US health experts offer only limited hope for autumn teaching

Anticipating a renewed coronavirus outbreak, California State University plans for semester online

May 13, 2020

Top US health officials gave universities a mixed message about the prospects of resuming on-campus instruction in the fall, telling lawmakers only that it is possible that the country will have sufficient testing capacity to safely allow classes in some regions.

“Technically, we will have the ability” for some colleges to hold autumn semester classes, Brett Giroir, the lead federal official overseeing coronavirus testing efforts, told a US Senate hearing.

Dr Giroir, the US assistant secretary for health, said he based that promise on his expectation that the nation, now conducting about 10 million tests a month, could raise that level several times higher by September.

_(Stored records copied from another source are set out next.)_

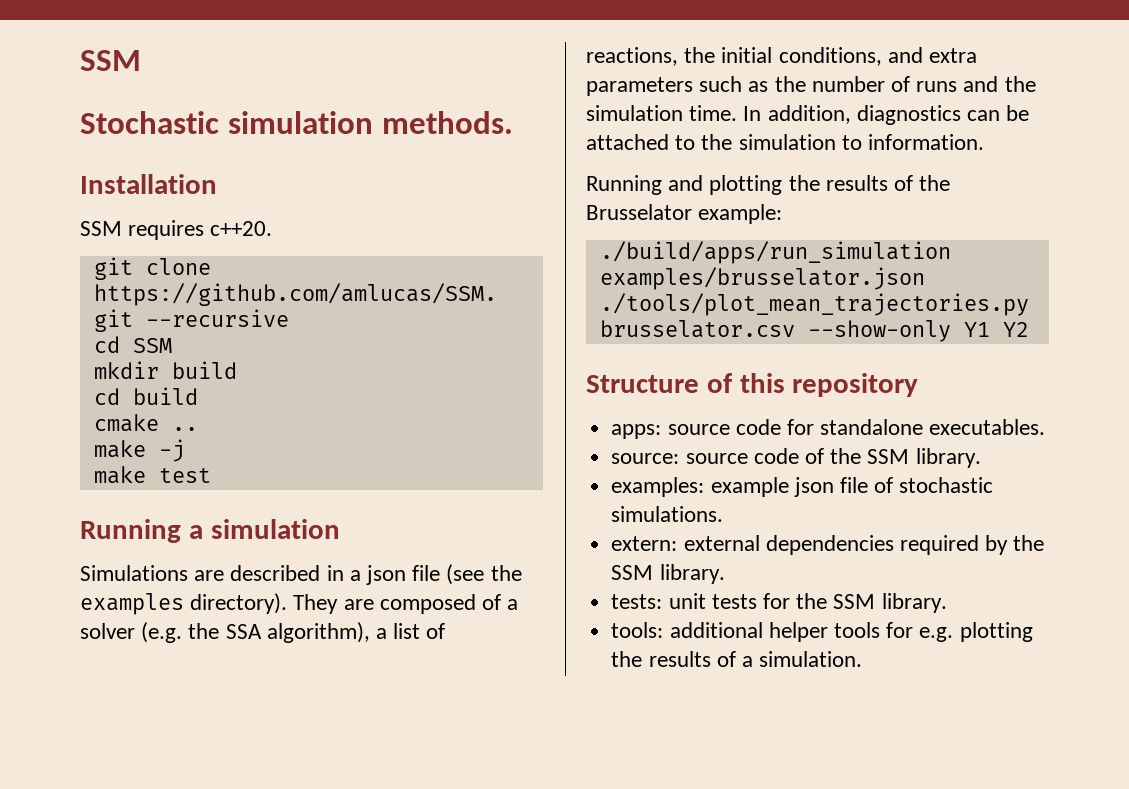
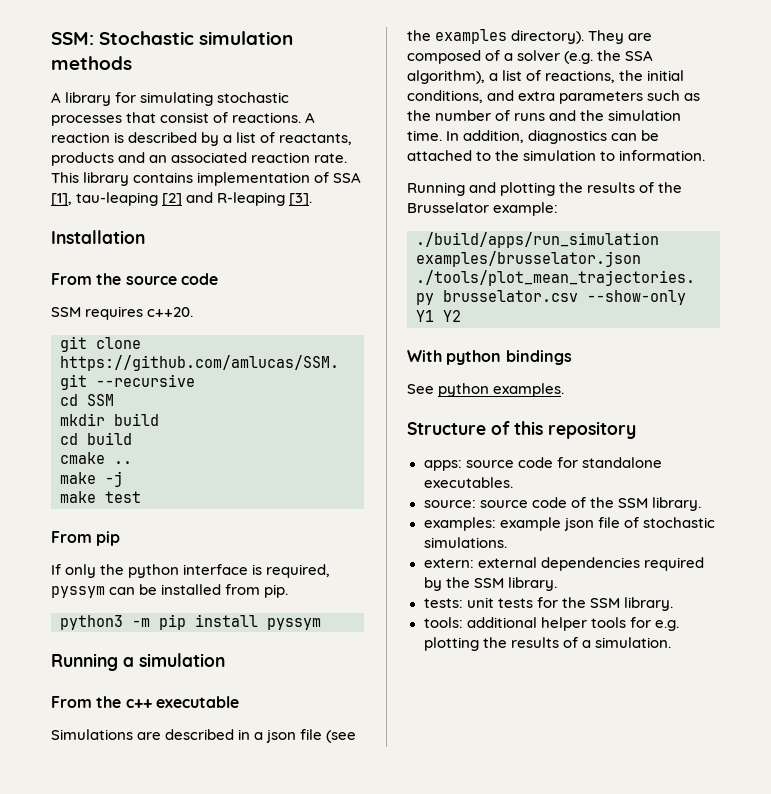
[80,50,141,71] SSM // -> [51,32,94,45] SSM:
[381,111,513,134] [80,174,217,194] methods. // Installation -> [51,56,132,70] [51,92,290,106] [51,112,316,126] [51,132,353,146] [51,152,348,166] [51,172,362,186] [51,192,313,206] [51,230,145,244] [51,273,218,285] methods // A library for simulating stochastic processes that consist of reactions. A reaction is described by a list of reactants, products and an associated reaction rate. This library contains implementation of SSA [1], tau-leaping [2] and R-leaping [3]. // Installation // From the source code
(211, 475) none -> [51,531,121,546] [51,564,331,578] [51,584,289,598] [60,614,321,630] // From pip // If only the python interface is required, pyssym can be installed from pip. // python3 -m pip install pyssym
(340, 529) none -> [51,696,239,708] // From the c++ executable
(1029, 329) none -> [407,350,572,365] [407,383,565,397] // With python bindings // See python examples.

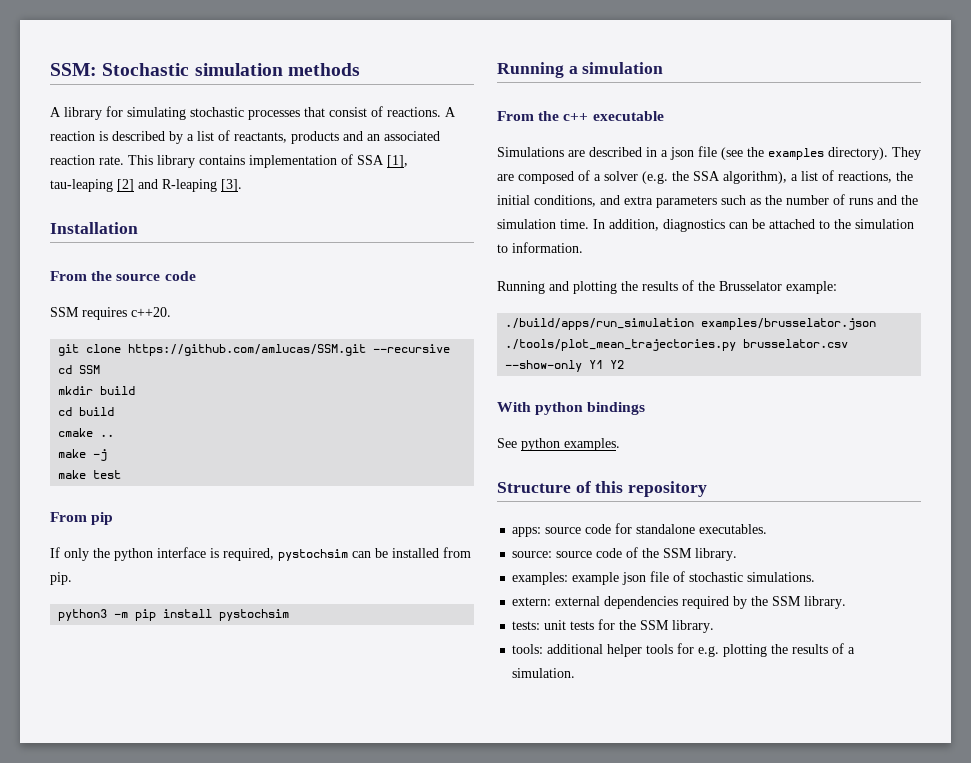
[51,586,105,598] pyssym -> [278,549,348,561] pystochsim
[267,618,321,630] pyssym -> [219,609,290,621] pystochsim

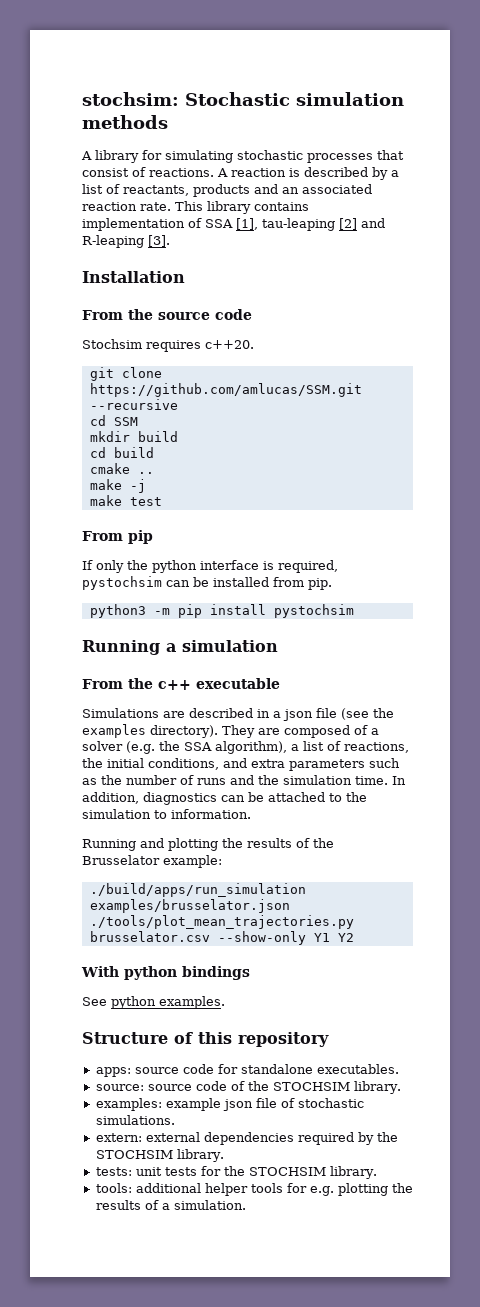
[50,63,97,76] SSM: -> [82,92,179,106] stochsim:
[50,307,79,317] SSM -> [82,339,142,349] Stochsim
[663,548,693,558] SSM -> [272,1082,350,1091] STOCHSIM
[772,596,802,606] SSM -> [95,1150,173,1159] STOCHSIM
[640,620,670,630] SSM -> [248,1167,326,1176] STOCHSIM

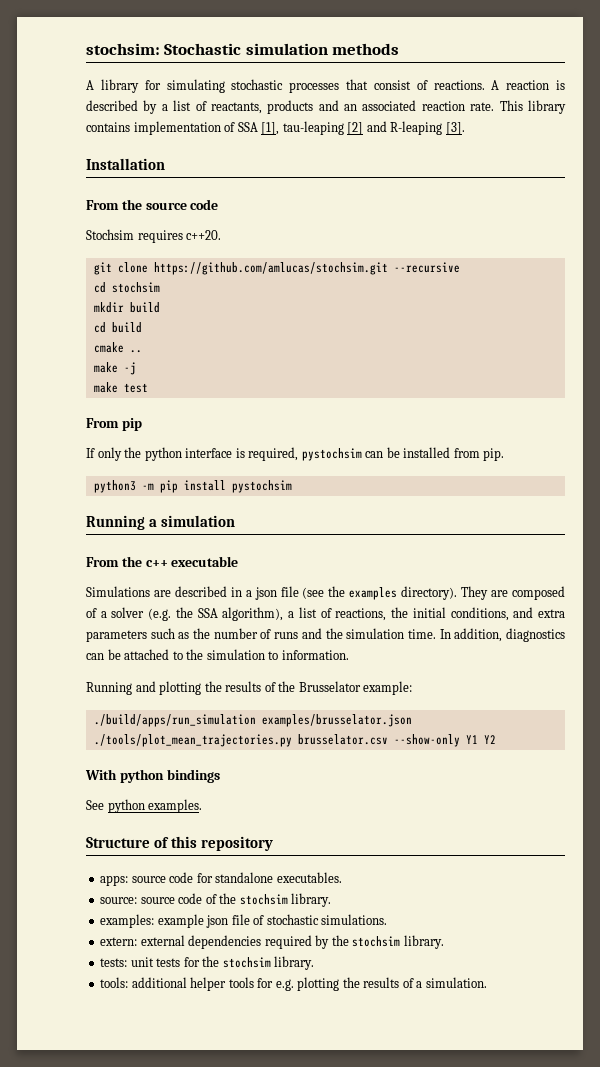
[89,383,362,397] https://github.com/amlucas/SSM.git -> [153,262,388,275] https://github.com/amlucas/stochsim.git
[113,417,138,426] SSM -> [111,282,160,293] stochsim
[272,1082,350,1091] STOCHSIM -> [239,894,288,905] stochsim
[95,1150,173,1159] STOCHSIM -> [352,936,401,947] stochsim
[248,1167,326,1176] STOCHSIM -> [222,957,271,968] stochsim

Other federal experts, however, reiterated their warnings of unrealistic expectations about reopening US society quickly – including those raised by Donald Trump, who declared a day earlier at the White House that the US had “prevailed” over the virus.

Anthony Fauci, the director of the National Institute of Allergy and Infectious Diseases, did not dispute Dr Giroir on his hopes for expanded testing capacity. But Dr Fauci listed other factors – including sagging public commitment to restrictions – that now threaten to make conditions far worse.

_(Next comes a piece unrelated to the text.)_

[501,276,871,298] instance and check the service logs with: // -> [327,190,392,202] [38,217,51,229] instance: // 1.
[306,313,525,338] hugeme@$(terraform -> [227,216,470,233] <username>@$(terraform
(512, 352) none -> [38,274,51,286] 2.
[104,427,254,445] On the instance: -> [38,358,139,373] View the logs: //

“If that occurs,” Dr Fauci told senators, noting cases of Americans rejecting advice on maintaining physical distancing, “there is a real risk that you would trigger an outbreak that you might not be able to control.”

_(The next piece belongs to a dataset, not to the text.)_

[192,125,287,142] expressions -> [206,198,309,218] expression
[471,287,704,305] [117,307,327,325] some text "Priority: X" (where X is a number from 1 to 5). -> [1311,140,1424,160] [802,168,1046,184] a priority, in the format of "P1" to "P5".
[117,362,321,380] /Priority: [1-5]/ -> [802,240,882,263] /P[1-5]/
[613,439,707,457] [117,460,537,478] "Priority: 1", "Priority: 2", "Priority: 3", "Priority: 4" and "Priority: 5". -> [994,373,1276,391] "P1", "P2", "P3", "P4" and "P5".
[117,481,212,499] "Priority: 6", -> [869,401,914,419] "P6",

While US universities struggle with such questions, the nation’s largest four-year system, California State University, made a firm decision, saying its classes would remain largely online in the fall.

The CSU chancellor, Timothy White, cited the same concern expressed by Dr Fauci, saying he did not want to begin classes in person and then face the need to suddenly switch back to online learning “if a serious second wave of the pandemic occurs, as forecast”.

The leaders of the 23-campus CSU system, with one of the nation’s most diverse student bodies, also recognise the challenges that students, faculty and staff would face in trying to travel safely to campuses while holding down jobs and raising families, Dr White said.

The system cannot yet project how its online status – the product of “a great deal of discussion” among the campus presidents in recent weeks – might affect autumn enrolment across the 480,000-student system, said a CSU spokesman, Michael Uhlenkamp.

One campus of the 285,000-student University of California system, UC San Diego, has begun offering free coronavirus tests to some of its on-campus undergraduate and graduate students, hoping to make them feel safe enough to return in September. But leaders of the overall UC system have suggested that the idea is premature for wider use.

Such indecision and concern is rampant nationwide, with universities and their states talking hopefully about reopening campuses in the fall, many students and parents talking cautiously, and the institutions staring down warnings of dire finances if they cannot restart.

One of the latest came from Edmit, a college advising company, which issued a report estimating that 345 US colleges and universities are now in financial peril because of the pandemic.

Federal health experts at the Senate hearing were greeted with a plea from the panel’s chairman, Lamar Alexander, a Republican senator from Tennessee, for some advice for universities in his home state.

Dr Fauci bluntly told him that a vaccine or therapy for Covid-19 would not arrive in time for the autumn. Dr Giroir offered estimates of nationwide testing capacity in the fall ranging from 25 million to 50 million per month.

While that is not enough to regularly test a nation of 330 million, or a US college student population of 20 million, Dr Giroir suggested trying early-warning strategies that could include using a single test on a collection of student samples, or testing the sewage from a dormitory or from a section of campus for telltale signs of coronavirus.

But Robert Redfield, director of the US Centers for Disease Control and Prevention, added the caution that even the best scientific and medical scenarios would require steadfast commitment to extensive behavioural changes on campuses, and substantial increases in systems for tracing contacts of those found to be infected.